== Segment start ==
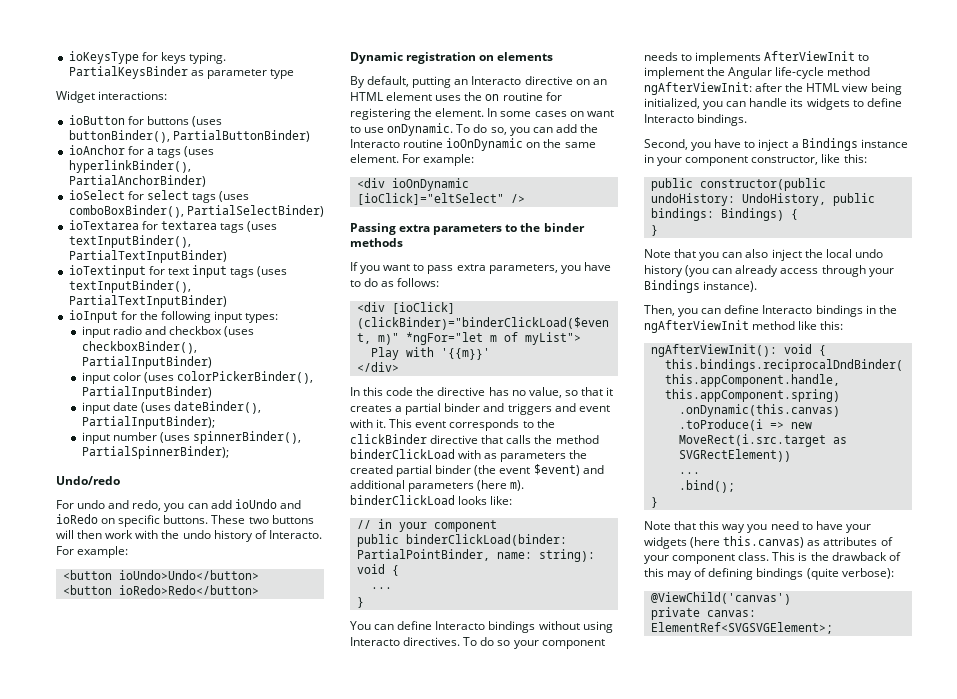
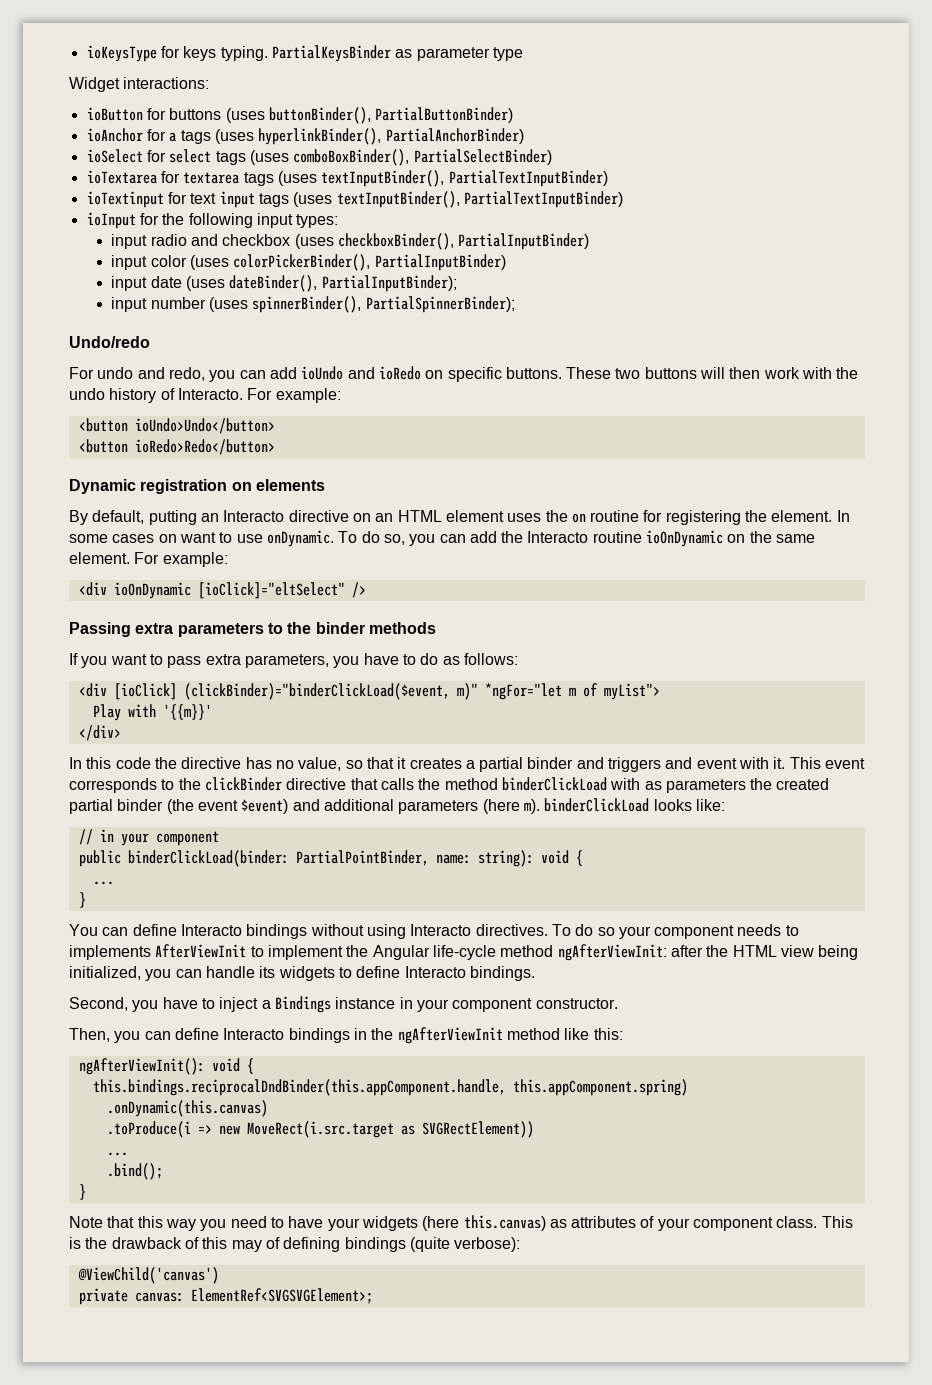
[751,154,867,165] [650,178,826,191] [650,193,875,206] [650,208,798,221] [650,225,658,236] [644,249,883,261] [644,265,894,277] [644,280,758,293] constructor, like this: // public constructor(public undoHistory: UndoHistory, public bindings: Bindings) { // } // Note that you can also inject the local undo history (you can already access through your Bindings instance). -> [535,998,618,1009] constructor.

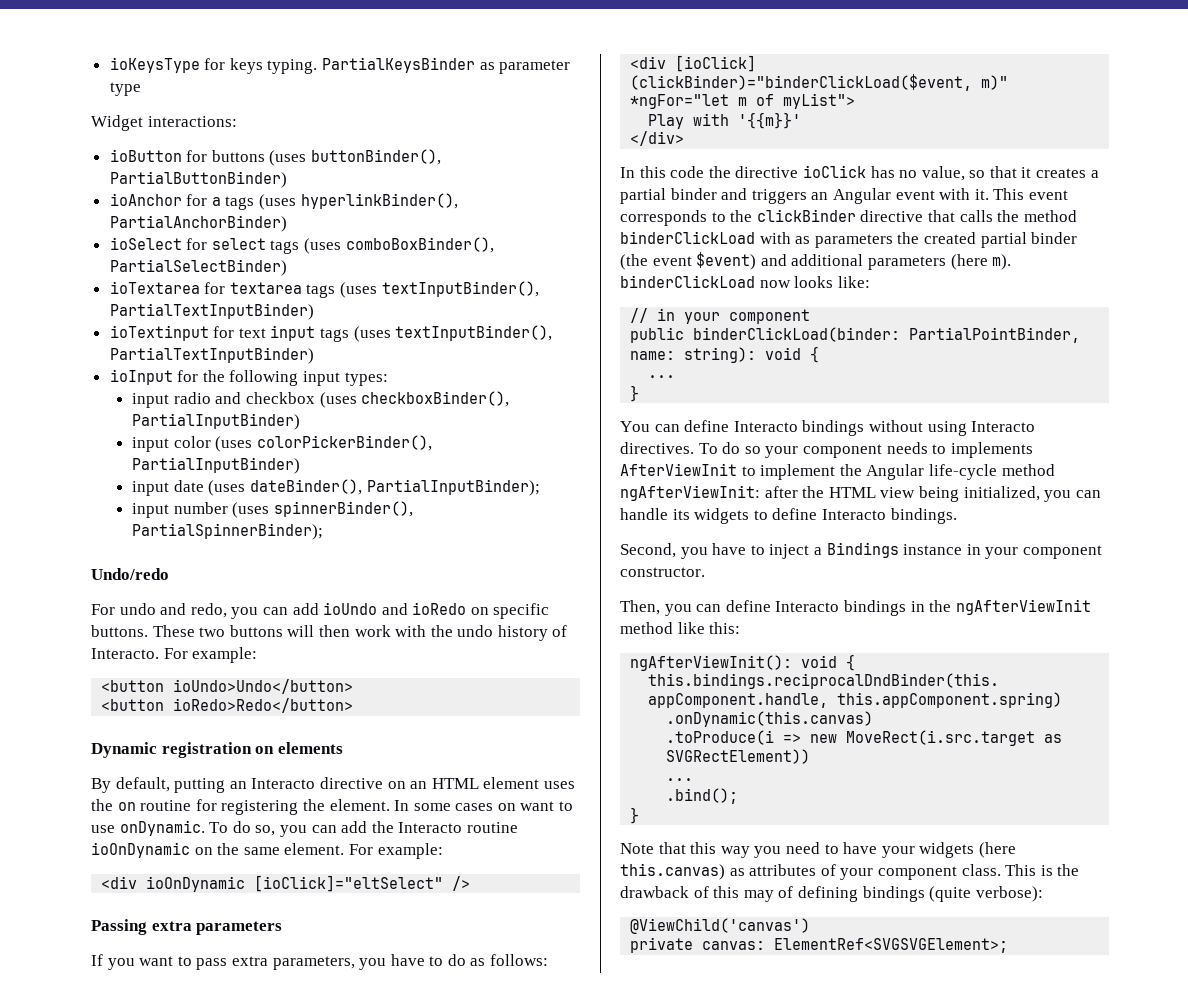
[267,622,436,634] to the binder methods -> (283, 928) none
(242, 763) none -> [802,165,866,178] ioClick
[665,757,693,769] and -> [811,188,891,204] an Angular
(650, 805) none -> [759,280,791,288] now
== Segment end ==
*WORK TO BE COMPLETED:* In the answer, all of the material should appear exactly as given, with no picture carried over.

*YOUR SOLUTION:*
[751,154,867,165] [650,178,826,191] [650,193,875,206] [650,208,798,221] [650,225,658,236] [644,249,883,261] [644,265,894,277] [644,280,758,293] constructor, like this: // public constructor(public undoHistory: UndoHistory, public bindings: Bindings) { // } // Note that you can also inject the local undo history (you can already access through your Bindings instance). -> [535,998,618,1009] constructor.

[267,622,436,634] to the binder methods -> (283, 928) none
(242, 763) none -> [802,165,866,178] ioClick
[665,757,693,769] and -> [811,188,891,204] an Angular
(650, 805) none -> [759,280,791,288] now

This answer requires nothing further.